Chapter 7 More Data Structures

In the last chapter we introduced the concept of data frames and of variables types within data frames. Data frames are special cases of objects in the R system. You can think of objects as nouns - they are the “things” in your R environment: datasets, variables, regression models, etc.

In R, every object has a class that tells you what the object is and tells functions what they can do with the objects. Again back to last chapter, data frames are a class of objects in R. They have rows and columns, columns can be different classes, and all values in a column must be of the same class.

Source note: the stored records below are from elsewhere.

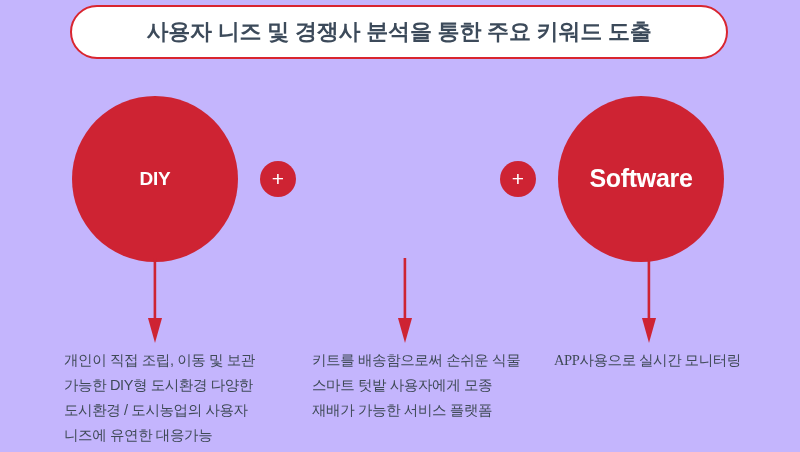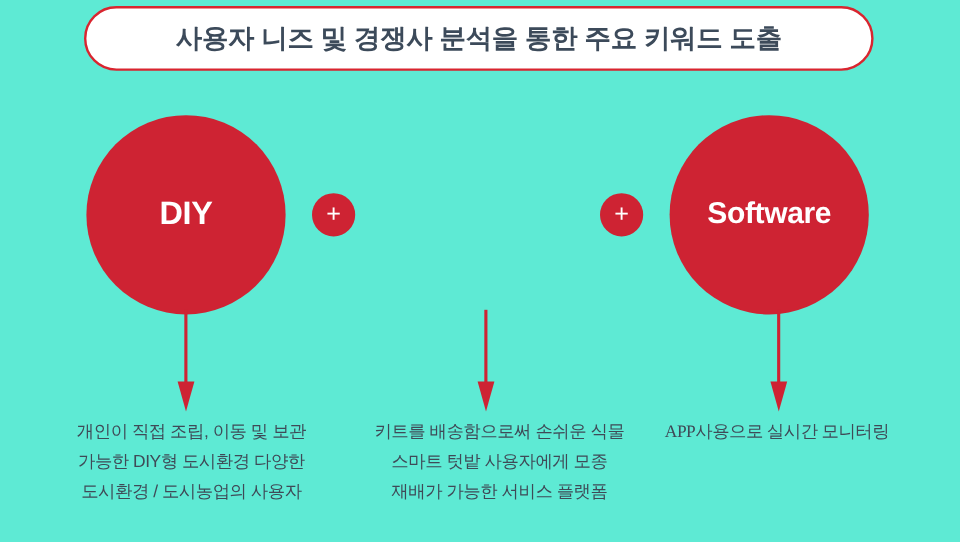"사용자 니즈 및 경쟁사 분석을" #slide { background: #5eead4 -> #c4b5fd }
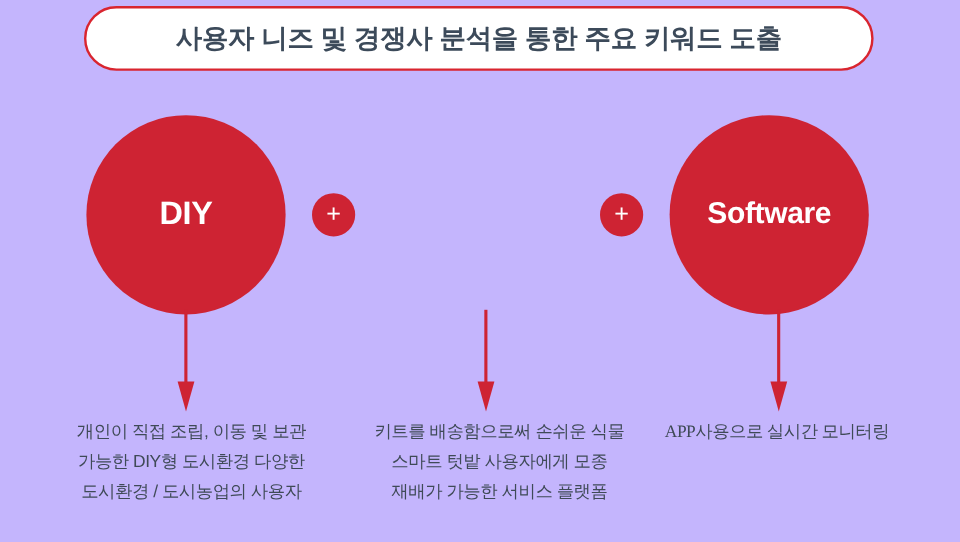"DIY" .label-lg { font-size: 27px -> 19px }
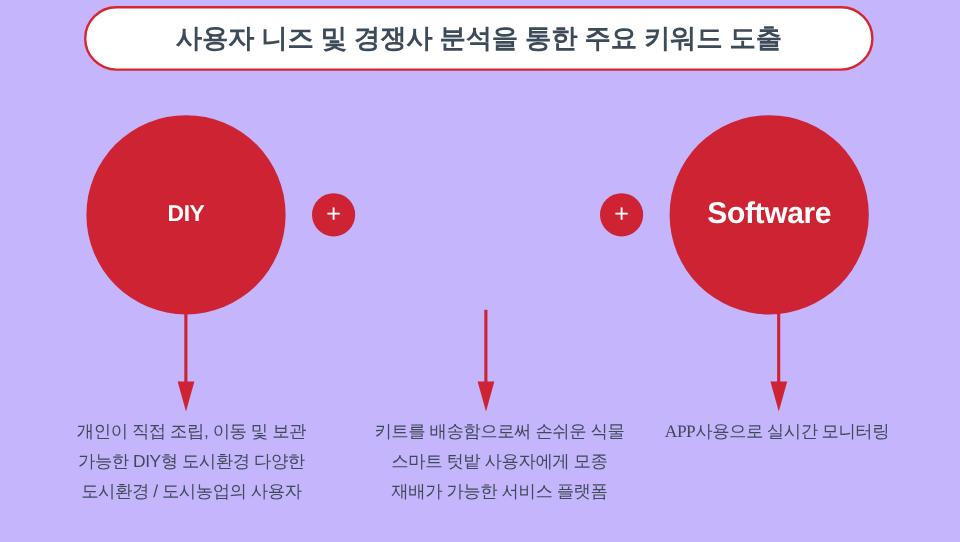"개인이 직접 조립, 이동 및" .desc .line { text-align: center -> none }
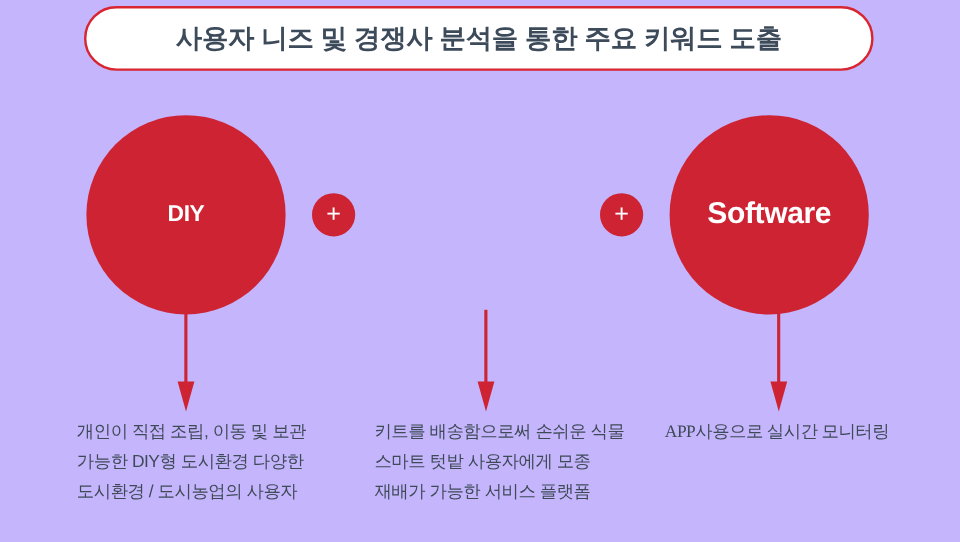"니즈에 유연한 대응가능" span.line { html: none -> <span>니즈에 유연한 대응가능</span> }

Some of the most common classes you will encounter are described below.

Data

Numbers

When people think of statistics and data, they think of numbers. The two main classes of number-based data in R are numeric and integer classes. As you might guess from the names, the main difference is that the integer class requires values to be integers while the numeric class allows decimals. The main difference for these classes is under the hood - integer objects take less memory to store than do numeric objects. You can do all the same calculations with one as you would the other.

Categorical Variables

Categorical variables are primarily held in character and factor classes. Character objects are strings of text, such as names or addresses. With some R wizardry, you can edit the text character-by-character. Factors, on the other hand, are more traditional categorical data. Usually we think of factors as categorical data with a relatively small number of levels, such as highest educational degree obtained or employment status.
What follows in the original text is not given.